**TO DO:** Set the listing down again exactly, please, apart from its pictures.

**SOURCE DATA:**
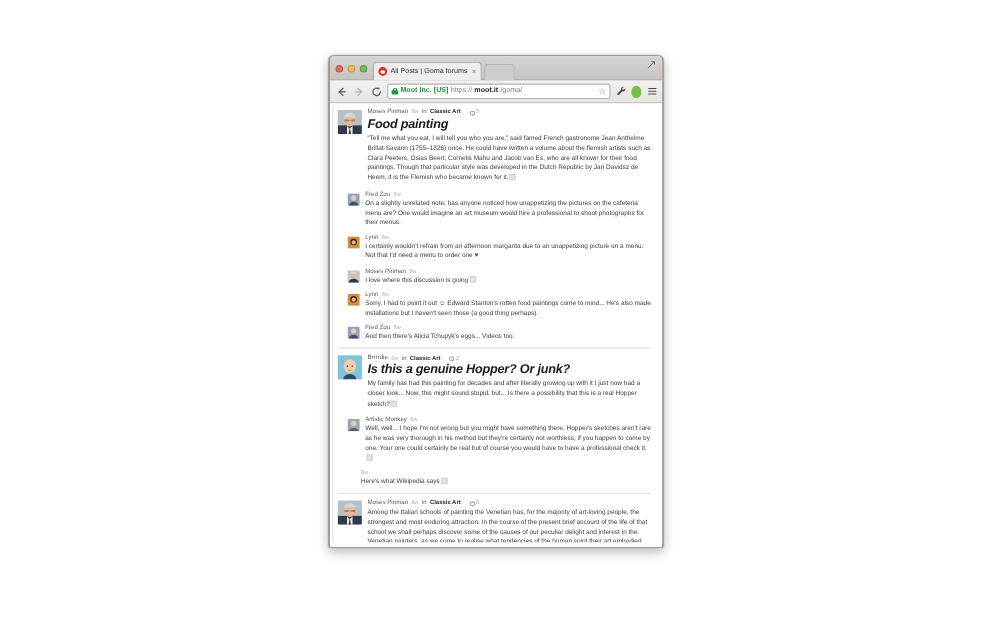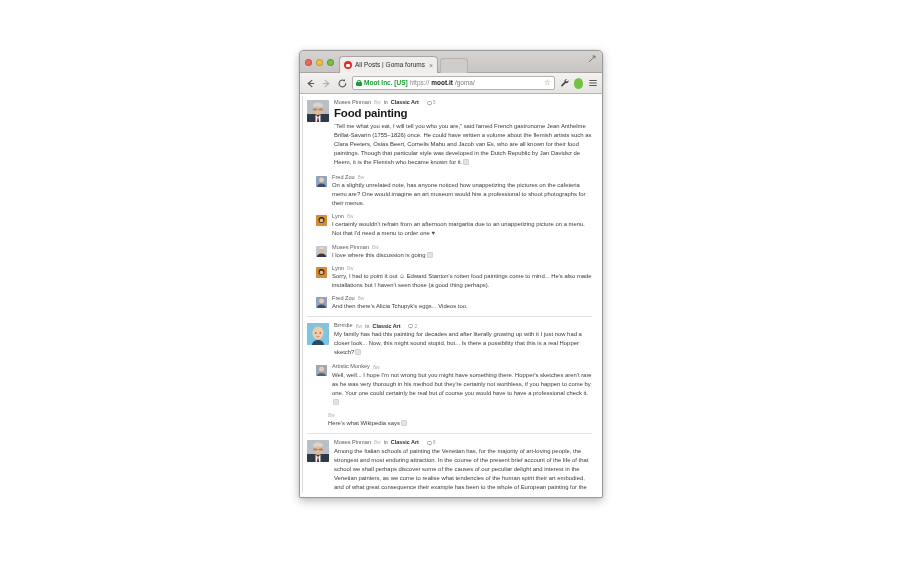--- a/index.html
+++ b/index.html
@@ -354,6 +354,7 @@
     line-height: 1.15;
     margin: 1px 0 2px 0;
     letter-spacing: -0.2px;
+    font-style: italic;
   }
   .post-text {
     font-size: 5.9px;

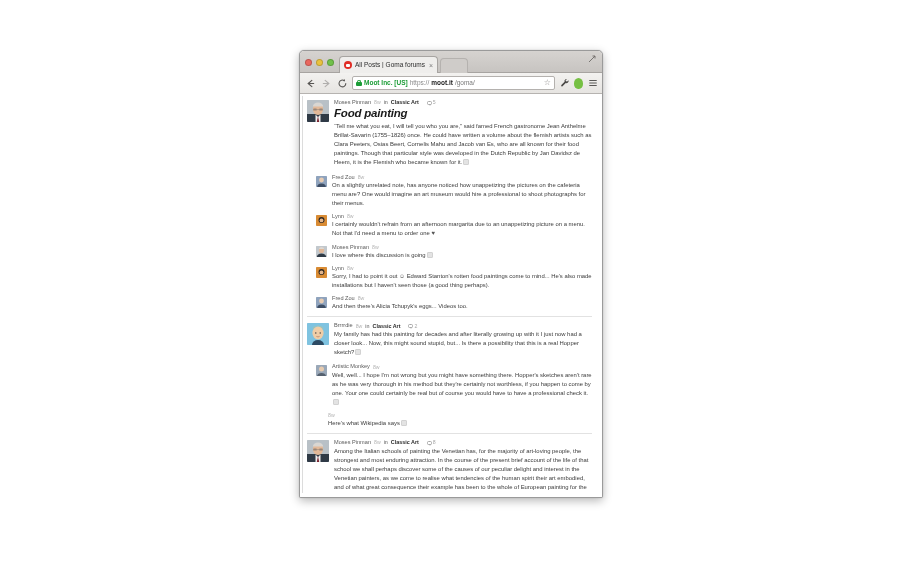--- a/index.html
+++ b/index.html
@@ -626,6 +626,7 @@
               <span>2</span>
             </span>
           </div>
+          <div class="post-title">Is this a genuine Hopper? Or junk?</div>
           <div class="post-text">
             <span>My family has had this painting for decades and after literally growing up with it I just now had a closer look... Now, this might sound stupid, but... Is there a possibility that this is a real Hopper sketch?</span><span class="inline-box"></span>
           </div>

**EXERCISE RESULT:**
--- a/index.html
+++ b/index.html
@@ -354,6 +354,7 @@
     line-height: 1.15;
     margin: 1px 0 2px 0;
     letter-spacing: -0.2px;
+    font-style: italic;
   }
   .post-text {
     font-size: 5.9px;

--- a/index.html
+++ b/index.html
@@ -626,6 +626,7 @@
               <span>2</span>
             </span>
           </div>
+          <div class="post-title">Is this a genuine Hopper? Or junk?</div>
           <div class="post-text">
             <span>My family has had this painting for decades and after literally growing up with it I just now had a closer look... Now, this might sound stupid, but... Is there a possibility that this is a real Hopper sketch?</span><span class="inline-box"></span>
           </div>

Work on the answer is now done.